食事が済んで、お婆様方が退室なさってから、私達も席を立った。
「ああ、そうだハル、シフォノは舞踏会までこのまま城に滞在するそうだ」
セレスが教えてくれる。
隣に来たシフォノが頭を下げた。
「暫し殿下のお側にて、なさり様を学ばせて頂きたく存じます、父からもそうせよと命ぜられました、よしなに願います」
そうか、だったら丁度いいや。
「シフォノ、明日の昼を一緒にどうかな」
「はっ! 畏れながら、お誘いいただき望外の喜び、無論、謹んでお受けいたします!」
「ティーネも一緒だよ」
「はぅあッ!」
急に額に手を当てて仰け反った、やっぱりシフォノは面白い人だ。
「おい、シフォノ」
セレスは呆れてる。
「そそッ、そッ、そそそそそそれはそのッ、な、何故にッ!」
「ティーネもシフォノと話がしてみたいって、どんな人か知りたいみたいだよ」
「うおおおおおおおおおおおおおおッ!」
今度は叫んでうずくまったシフォノに、セレスが「おい」と声を掛けて肩に手を置く。
「落ち着けシフォノ、殿下の御前だ」
「は! 醜態を晒し誠に申し訳なくッ、でッですが僕は! うぐッ、まさか興味を持たれている、だと? うわあああああああッ!」
「すまないハルルーフェ、リュゲルも、騒がしくして」
「平気だよ、シフォノって愉快な人だね」
「はあ、シフォノ、殿下の寛大な御心に感謝しろ」
セレスがどうにか立ち上がらせると、シフォノはフラフラしながら「大変、失礼いたしました」とまた腰を直角に曲げて謝る。
「殿下のお心遣い、心底痛み入ります、このご恩は決して忘れません」
「うん、たくさん話せるといいね」
「は、はい! でででででではッ、わ、私はこれにて失礼を、また明日、昼に必ずッ」
「また明日」
「はい!」
クルッと体の向きを変えて歩き出したシフォノは、また左右の手足を同時に動かしている。
何だかカクカクした動きだ。
見送っていたら、セレスが「やれやれ」とぼやいた。
「彼はティーネを好いているのか」
リューに訊かれる。
「うん」
「なるほど」
「だがあの調子だからな、ティーネ嬢の迷惑にならなければいいんだが」
腕組みして唸るセレスに、リューが笑う。
「大丈夫だろう」って、私もそう思うよ。
ティーネには弟がいるし、私の面倒だって見てくれているから。

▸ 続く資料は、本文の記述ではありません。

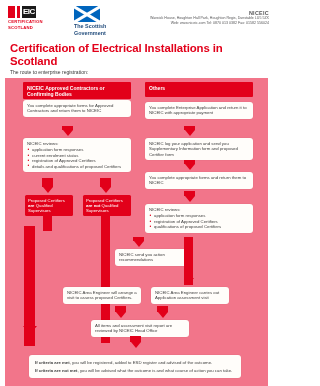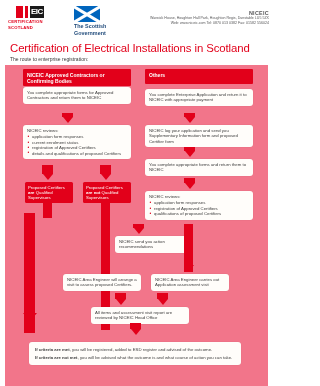--- a/index.html
+++ b/index.html
@@ -8,21 +8,21 @@
     font-family: "Liberation Sans", sans-serif;
     background: #ffffff;
     overflow: hidden;
   }
   #page { position: relative; width: 273px; height: 386px; background:#fff; }
 
   
   .header { position:relative; height:40px; padding:6px 4px 0 8px; }
   .logo-row { display:flex; align-items:flex-start; }
   .niceic-logo { width:58px; flex:0 0 58px; }
-  .niceic-mark { display:flex; height:12px; align-items:stretch;margin-left:8px; }
+  .niceic-mark { display:flex; height:12px; align-items:stretch; }
   .nm-red { background:#e2001a; width:7px; }
   .nm-white { background:#fff; width:2px; }
   .nm-letters {
     background:#1a1a1a; color:#fff; font-weight:bold; font-size:8px;
     line-height:12px; letter-spacing:-0.5px; padding:0 1px;
     font-family:"Liberation Sans", sans-serif;
   }
   .nm-i { background:#e2001a; width:3px; }
   .niceic-sub {
     color:#e2001a; font-size:4.2px; font-weight:bold; letter-spacing:0.2px;
@@ -45,21 +45,21 @@
   }
   .addr {
     position:absolute; right:4px; top:10px; text-align:right;
     color:#58585a;
   }
   .addr .brand { font-size:5.4px; font-weight:bold; letter-spacing:0.3px; }
   .addr .line { font-size:3.6px; line-height:4.6px; }
 
   
   .title {
-    color:#e2001a; font-weight:normal; font-size:11.4px; line-height:13px;
+    color:#e2001a; font-weight:bold; font-size:11.4px; line-height:13px;
     padding:2px 0 0 10px; letter-spacing:-0.1px;
   }
   .subtitle {
     color:#3a3a3a; font-size:5px; padding:1px 0 3px 10px;
   }
 
   
   .chart {
     position:relative; margin:0 5px 4px 5px; height:322px;
     background:#f2758a;

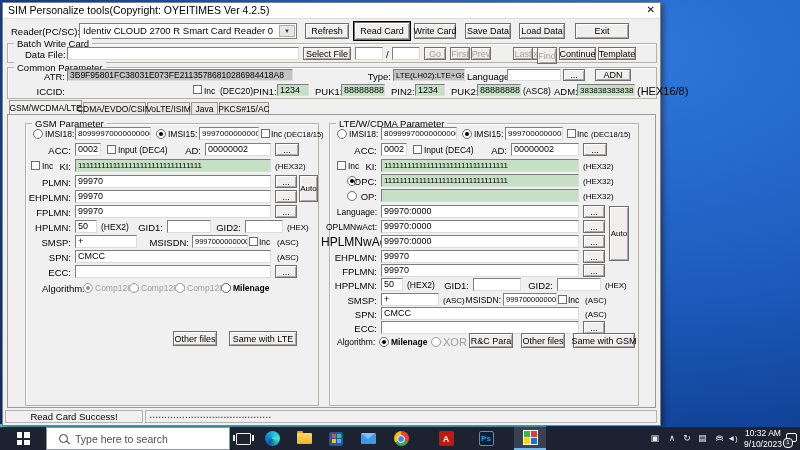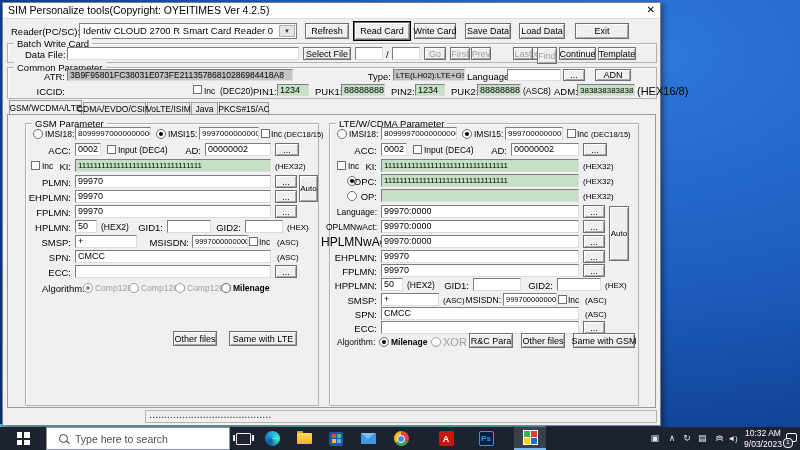--- a/index.html
+++ b/index.html
@@ -331,20 +331,23 @@
 
     <span class="lbl" style="left:334px;top:333px;font-size:8.5px;">Algorithm:</span>
     <span class="rb sel" style="left:376px;top:334px;"></span>
     <span class="lbl" style="left:388px;top:333px;font-size:8.5px;font-weight:bold;">Milenage</span>
     <span class="rb dis" style="left:428px;top:334px;"></span>
     <span class="lbl dis" style="left:440px;top:333px;font-size:11px;">XOR</span>
     <div class="btn" style="left:466px;top:330px;width:44px;height:15px;">R&amp;C Para</div>
     <div class="btn" style="left:518px;top:330px;width:44px;height:15px;">Other files</div>
     <div class="btn" style="left:570px;top:330px;width:62px;height:15px;">Same with GSM</div>
 
+    <div class="scell" style="left:2px;top:407px;width:138px;height:13px;justify-content:center;">
+      <span>Read Card Success!</span>
+    </div>
     <div class="scell" style="left:142px;top:407px;width:512px;height:13px;padding-left:4px;">
       <span class="dots-str">▪▪▪▪▪▪▪▪▪▪▪▪▪▪▪▪▪▪▪▪▪▪▪▪▪▪▪▪▪▪▪▪▪▪▪▪▪▪▪▪▪</span>
     </div>
   </div>
 
   <div class="taskbar">
     <div class="tbtn" style="left:0;width:46px;">
       <span class="winlogo"></span>
     </div>
     <div class="search">
@@ -402,19 +405,19 @@
       <span class="tray-glyph">▤</span>
     </div>
     <div class="tbtn" style="left:711px;width:14px;">
       <span class="wifi-glyph">)))</span>
     </div>
     <div class="tbtn" style="left:725px;width:15px;">
       <span class="tray-glyph" style="font-size:8px;">◄)</span>
     </div>
     <div class="clock">
       <div>10:32 AM</div>
-      <div>9/03/2023</div>
+      <div>9/10/2023</div>
     </div>
     <div class="notif">
       <span class="badge">1</span>
     </div>
   </div>
 </div>
 
 </body></html>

きっと平気だよ。
明日は少しでもたくさん話して、もっと打ち解けられるといいよね。
「ではハル、セレス殿、俺もこれで失礼させていただく」
そう言ってリューは私の頭をポンと叩く。
「セレス殿、妹をよろしくお願いする」
「ああ、わかっ、はい」
セレスは小声で「畏まりました、リュゲルさん」と言いなおした。
「おやすみ、二人共」
また笑ってリューは歩いていく。
三人だけになると、セレスから「部屋へ戻る前に少し寄り道をしないか?」って誘われた。
「どこに?」
「それは行ってのお楽しみさ」
不意に手を取られる。
セレスの手、あったかい。
そのはずみにさっきティーネと話したことを思い出して―――何となく鼓動が騒がしい。
セレスをどう思っているかなんて、そんなのうまく説明できないよ。
もう殆ど家族みたいな存在だ。
だけどやっぱり少し違う、もっと別の、友達でもない何か。
分からないよ。
繋いだ手を握り返すと、振り返ったセレスがはにかんで笑う。
いつか、この気持ちに名前を付けられるのかな。